Directions for this task. Filter the records below, keeping only lines with the string "number".

Data supplied section start

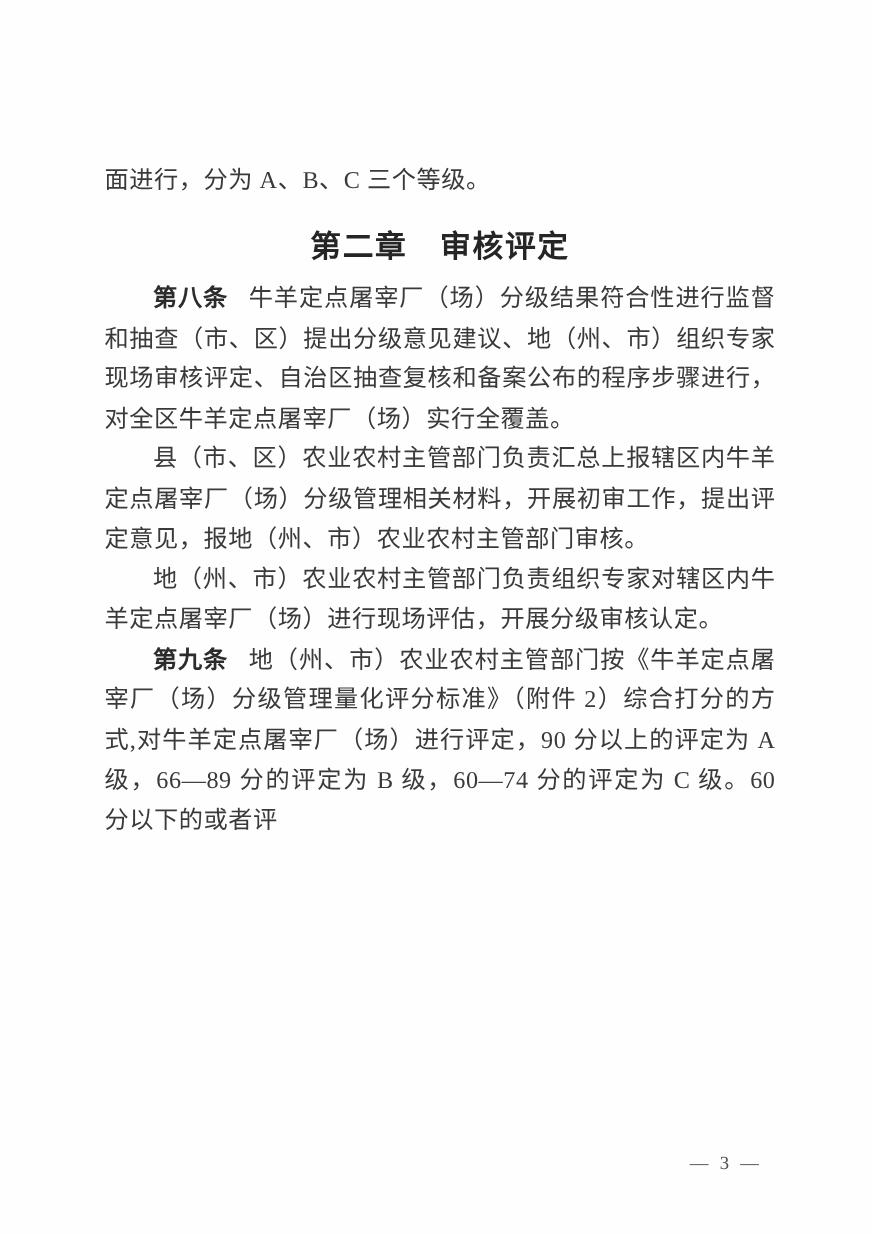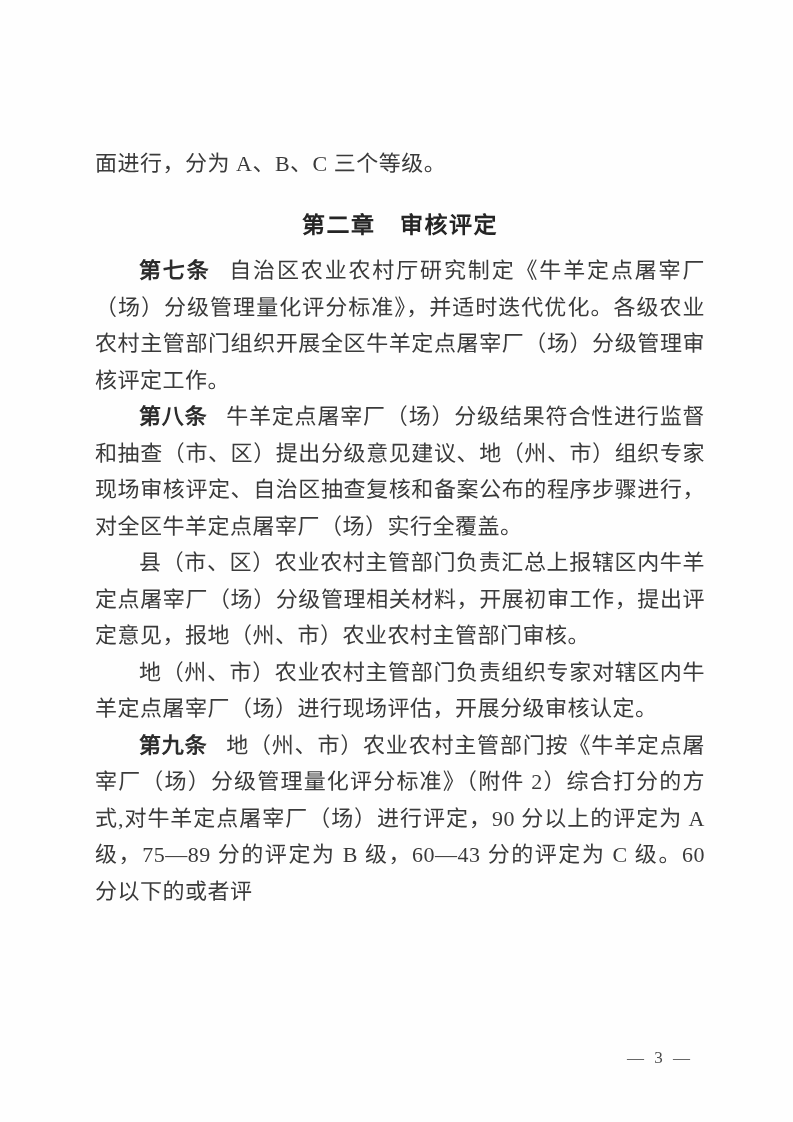--- a/index.html
+++ b/index.html
@@ -39,21 +39,21 @@
   }
   .article-label {
     font-weight: 700;
     color: #2c2c2c;
     margin-right: 0.85em;
   }
   .chapter-heading {
     text-align: center;
     text-indent: 0;
     font-weight: 700;
-    font-size: 23px;
+    font-size: 28px;
     color: #252525;
     margin-top: 25px !important;
     margin-bottom: 9px !important;
     letter-spacing: 1.5px;
   }
   .page-number {
     position: absolute;
     top: 1048px;
     right: 100px;
     font-size: 17px;
@@ -65,33 +65,30 @@
 <body>
 
 <div class="page">
   <div class="content">
 
     <p class="para">面进行，分为 A、B、C 三个等级。</p>
 
 
     <p class="para chapter-heading">第二章　审核评定</p>
 
-    <p class="para indent">
-      <span class="article-label">第七条</span><span>自治区农业农村厅研究制定《牛羊定点屠宰厂（场）分级管理量化评分标准》，并适时迭代优化。各级农业农村主管部门组织开展全区牛羊定点屠宰厂（场）分级管理审核评定工作。</span>
-    </p>
 
     <p class="para indent">
       <span class="article-label">第八条</span><span>牛羊定点屠宰厂（场）分级结果符合性进行监督和抽查（市、区）提出分级意见建议、地（州、市）组织专家现场审核评定、自治区抽查复核和备案公布的程序步骤进行，对全区牛羊定点屠宰厂（场）实行全覆盖。</span>
     </p>
 
     <p class="para indent">县（市、区）农业农村主管部门负责汇总上报辖区内牛羊定点屠宰厂（场）分级管理相关材料，开展初审工作，提出评定意见，报地（州、市）农业农村主管部门审核。</p>
 
     <p class="para indent">地（州、市）农业农村主管部门负责组织专家对辖区内牛羊定点屠宰厂（场）进行现场评估，开展分级审核认定。</p>
 
 
     <p class="para indent">
-      <span class="article-label">第九条</span><span>地（州、市）农业农村主管部门按《牛羊定点屠宰厂（场）分级管理量化评分标准》（附件 2）综合打分的方式,对牛羊定点屠宰厂（场）进行评定，90 分以上的评定为 A 级，75—89 分的评定为 B 级，60—43 分的评定为 C 级。60 分以下的或者评</span>
+      <span class="article-label">第九条</span><span>地（州、市）农业农村主管部门按《牛羊定点屠宰厂（场）分级管理量化评分标准》（附件 2）综合打分的方式,对牛羊定点屠宰厂（场）进行评定，90 分以上的评定为 A 级，66—89 分的评定为 B 级，60—74 分的评定为 C 级。60 分以下的或者评</span>
     </p>
 
   </div>
 
   <div class="page-number">— 3 —</div>
 </div>
 
 </body></html>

Data supplied section end

Task solution.
   .page-number {
   <div class="page-number">— 3 —</div>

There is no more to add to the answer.